Task:
Copy all lines below exactly as written. Leave pictures out.

[Web page edit records]
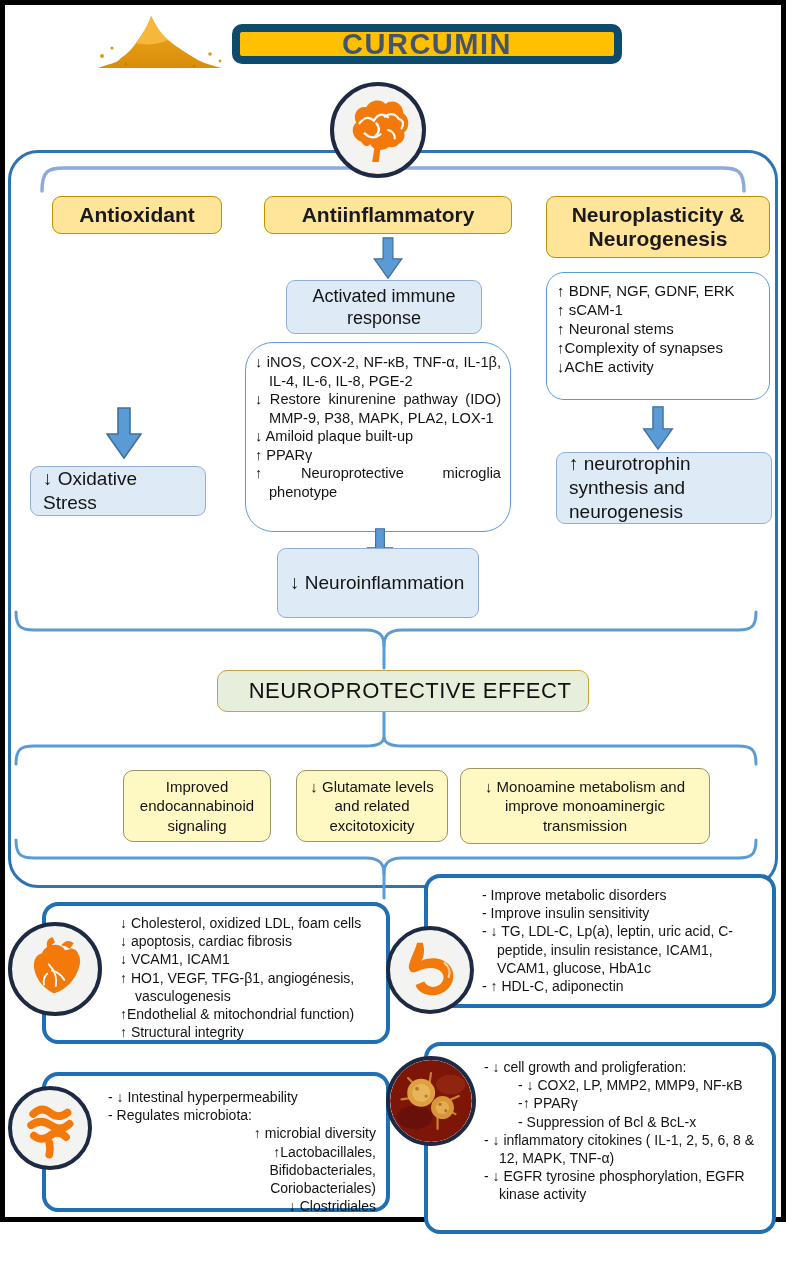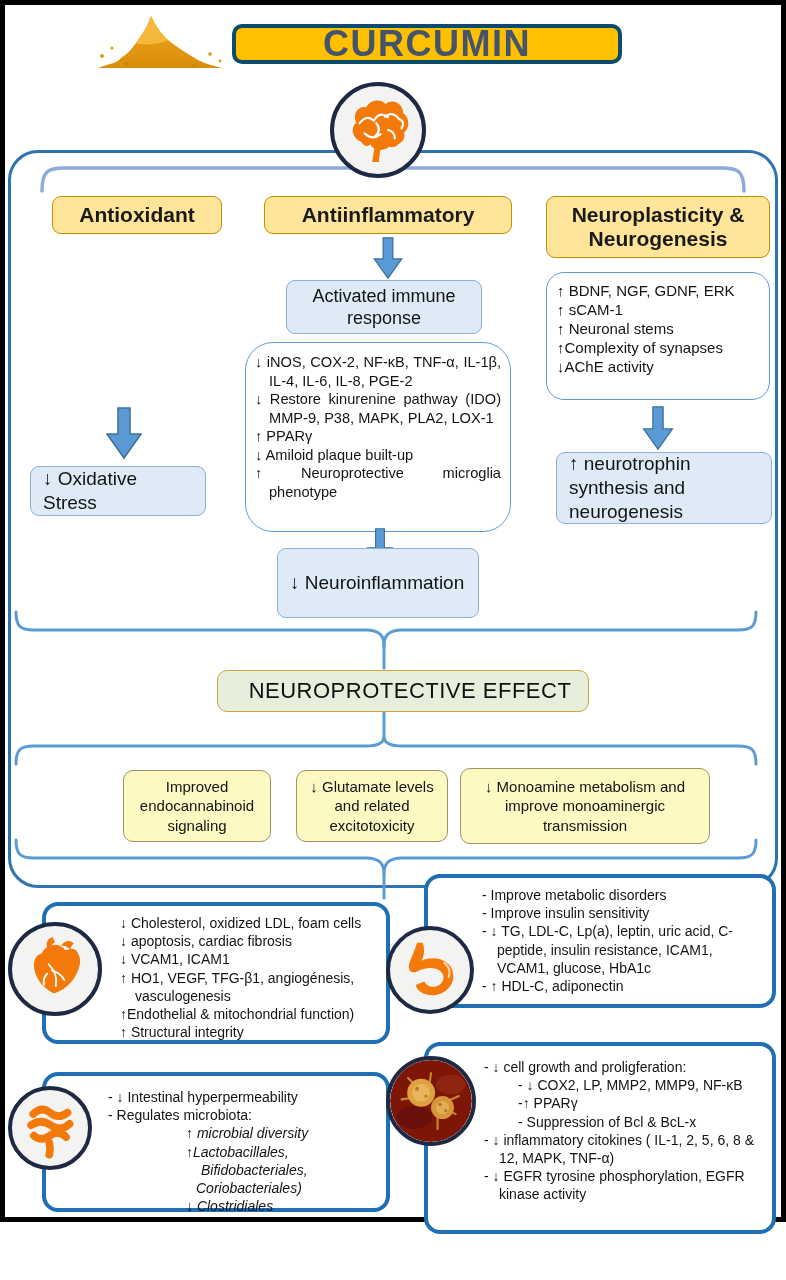--- a/index.html
+++ b/index.html
@@ -1,23 +1,23 @@
 <!DOCTYPE html>
 <html><head>
 <meta charset="utf-8">
 <style>
   html,body{margin:0;padding:0;background:#fff;}
   .stage{position:relative;width:786px;height:1280px;background:#fff;overflow:hidden;
          font-family:"Liberation Sans",sans-serif;color:#141414;}
   .a{position:absolute;box-sizing:border-box;}
   .diagram-frame{left:0;top:0;width:786px;height:1222px;box-shadow:inset 0 0 0 5px #000;}
 
-  .curcumin-box{background:#FFC000;border:4px solid #0c4a6e;border-radius:10px;
+  .curcumin-box{background:#FFC000;border:8px solid #0c4a6e;border-radius:10px;
     display:flex;align-items:center;justify-content:center;
-    font-size:36px;font-weight:600;letter-spacing:1.5px;color:#44546A;}
+    font-size:29px;font-weight:600;letter-spacing:1.5px;color:#44546A;}
 
   .bigrect{border:3px solid #2E74B5;border-radius:30px;background:transparent;}
 
   .organ-circle{border-radius:50%;border:4px solid #1E2A44;background:#F3F3F1;
     overflow:hidden;display:flex;align-items:center;justify-content:center;z-index:6;}
 
   .hdr{background:#FFE599;border:1.5px solid #BF9000;border-radius:9px;
     display:flex;align-items:center;justify-content:center;text-align:center;
     font-size:21px;font-weight:700;color:#1a1a1a;padding:2px 6px;line-height:1.15;}
 
@@ -34,21 +34,21 @@
     display:flex;align-items:center;justify-content:center;
     font-size:22px;letter-spacing:.5px;color:#111;padding-left:14px;}
 
   .ybox{background:#fef9c3;border:1.4px solid #9C9464;border-radius:10px;
     font-size:15px;line-height:1.3;display:flex;align-items:center;justify-content:center;
     text-align:center;padding:6px 10px;}
 
   .bbox{background:#fff;border:4px solid #1F6FB5;border-radius:16px;
     font-size:14px;line-height:1.3;padding:8px 10px;}
   .bbox .ln{padding-left:15px;text-indent:-15px;}
-  .it{font-style:italic;}
+  .it{text-align:right;}
   .i1{margin-left:34px;}
   .i2{margin-left:78px;}
   .i2b{margin-left:88px;}
 
   .fat-arrow path{fill:#5B9BD5;stroke:#41719C;stroke-width:1.6;}
   .brace path{fill:none;stroke:#5B9BD5;stroke-width:3;stroke-linecap:round;}
   .topbracket path{fill:none;stroke:#8EAADB;stroke-width:3.5;stroke-linecap:round;}
 </style>
 </head>
 <body>
@@ -109,22 +109,22 @@
 
   <svg class="a fat-arrow" style="left:371px;top:237px;width:34px;height:42px;" viewBox="0 0 36 52">
       <path d="M12,1 H24 V27 H35 L18,51 L1,27 H12 Z"></path>
     </svg>
 
   <div class="a outbox center" style="left:286px;top:280px;width:196px;height:54px;font-size:18px;">Activated immune response</div>
 
   <div class="a fxbox" style="left:245px;top:342px;width:266px;height:190px;border-radius:28px;font-size:14.6px;padding:10px 9px;">
       <div class="ln">↓ iNOS, COX-2, NF-κB, TNF-α, IL-1β, IL-4, IL-6, IL-8, PGE-2</div>
       <div class="ln">↓ Restore kinurenine pathway (IDO) MMP-9, P38, MAPK, PLA2, LOX-1</div>
+      <div class="ln">↓ Amiloid plaque built-up</div>
       <div class="ln">↑ PPARγ</div>
-      <div class="ln">↓ Amiloid plaque built-up</div>
       <div class="ln">↑ Neuroprotective microglia phenotype</div>
     </div>
 
   <svg class="a fat-arrow" style="left:364px;top:528px;width:32px;height:38px;" viewBox="0 0 36 52">
       <path d="M12,1 H24 V27 H35 L18,51 L1,27 H12 Z"></path>
     </svg>
 
   <div class="a outbox" style="left:277px;top:548px;width:202px;height:70px;">
       <div class="ln">↓ Neuroinflammation</div>
     </div>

Solution to the exercise:
--- a/index.html
+++ b/index.html
@@ -1,23 +1,23 @@
 <!DOCTYPE html>
 <html><head>
 <meta charset="utf-8">
 <style>
   html,body{margin:0;padding:0;background:#fff;}
   .stage{position:relative;width:786px;height:1280px;background:#fff;overflow:hidden;
          font-family:"Liberation Sans",sans-serif;color:#141414;}
   .a{position:absolute;box-sizing:border-box;}
   .diagram-frame{left:0;top:0;width:786px;height:1222px;box-shadow:inset 0 0 0 5px #000;}
 
-  .curcumin-box{background:#FFC000;border:4px solid #0c4a6e;border-radius:10px;
+  .curcumin-box{background:#FFC000;border:8px solid #0c4a6e;border-radius:10px;
     display:flex;align-items:center;justify-content:center;
-    font-size:36px;font-weight:600;letter-spacing:1.5px;color:#44546A;}
+    font-size:29px;font-weight:600;letter-spacing:1.5px;color:#44546A;}
 
   .bigrect{border:3px solid #2E74B5;border-radius:30px;background:transparent;}
 
   .organ-circle{border-radius:50%;border:4px solid #1E2A44;background:#F3F3F1;
     overflow:hidden;display:flex;align-items:center;justify-content:center;z-index:6;}
 
   .hdr{background:#FFE599;border:1.5px solid #BF9000;border-radius:9px;
     display:flex;align-items:center;justify-content:center;text-align:center;
     font-size:21px;font-weight:700;color:#1a1a1a;padding:2px 6px;line-height:1.15;}
 
@@ -34,21 +34,21 @@
     display:flex;align-items:center;justify-content:center;
     font-size:22px;letter-spacing:.5px;color:#111;padding-left:14px;}
 
   .ybox{background:#fef9c3;border:1.4px solid #9C9464;border-radius:10px;
     font-size:15px;line-height:1.3;display:flex;align-items:center;justify-content:center;
     text-align:center;padding:6px 10px;}
 
   .bbox{background:#fff;border:4px solid #1F6FB5;border-radius:16px;
     font-size:14px;line-height:1.3;padding:8px 10px;}
   .bbox .ln{padding-left:15px;text-indent:-15px;}
-  .it{font-style:italic;}
+  .it{text-align:right;}
   .i1{margin-left:34px;}
   .i2{margin-left:78px;}
   .i2b{margin-left:88px;}
 
   .fat-arrow path{fill:#5B9BD5;stroke:#41719C;stroke-width:1.6;}
   .brace path{fill:none;stroke:#5B9BD5;stroke-width:3;stroke-linecap:round;}
   .topbracket path{fill:none;stroke:#8EAADB;stroke-width:3.5;stroke-linecap:round;}
 </style>
 </head>
 <body>
@@ -109,22 +109,22 @@
 
   <svg class="a fat-arrow" style="left:371px;top:237px;width:34px;height:42px;" viewBox="0 0 36 52">
       <path d="M12,1 H24 V27 H35 L18,51 L1,27 H12 Z"></path>
     </svg>
 
   <div class="a outbox center" style="left:286px;top:280px;width:196px;height:54px;font-size:18px;">Activated immune response</div>
 
   <div class="a fxbox" style="left:245px;top:342px;width:266px;height:190px;border-radius:28px;font-size:14.6px;padding:10px 9px;">
       <div class="ln">↓ iNOS, COX-2, NF-κB, TNF-α, IL-1β, IL-4, IL-6, IL-8, PGE-2</div>
       <div class="ln">↓ Restore kinurenine pathway (IDO) MMP-9, P38, MAPK, PLA2, LOX-1</div>
+      <div class="ln">↓ Amiloid plaque built-up</div>
       <div class="ln">↑ PPARγ</div>
-      <div class="ln">↓ Amiloid plaque built-up</div>
       <div class="ln">↑ Neuroprotective microglia phenotype</div>
     </div>
 
   <svg class="a fat-arrow" style="left:364px;top:528px;width:32px;height:38px;" viewBox="0 0 36 52">
       <path d="M12,1 H24 V27 H35 L18,51 L1,27 H12 Z"></path>
     </svg>
 
   <div class="a outbox" style="left:277px;top:548px;width:202px;height:70px;">
       <div class="ln">↓ Neuroinflammation</div>
     </div>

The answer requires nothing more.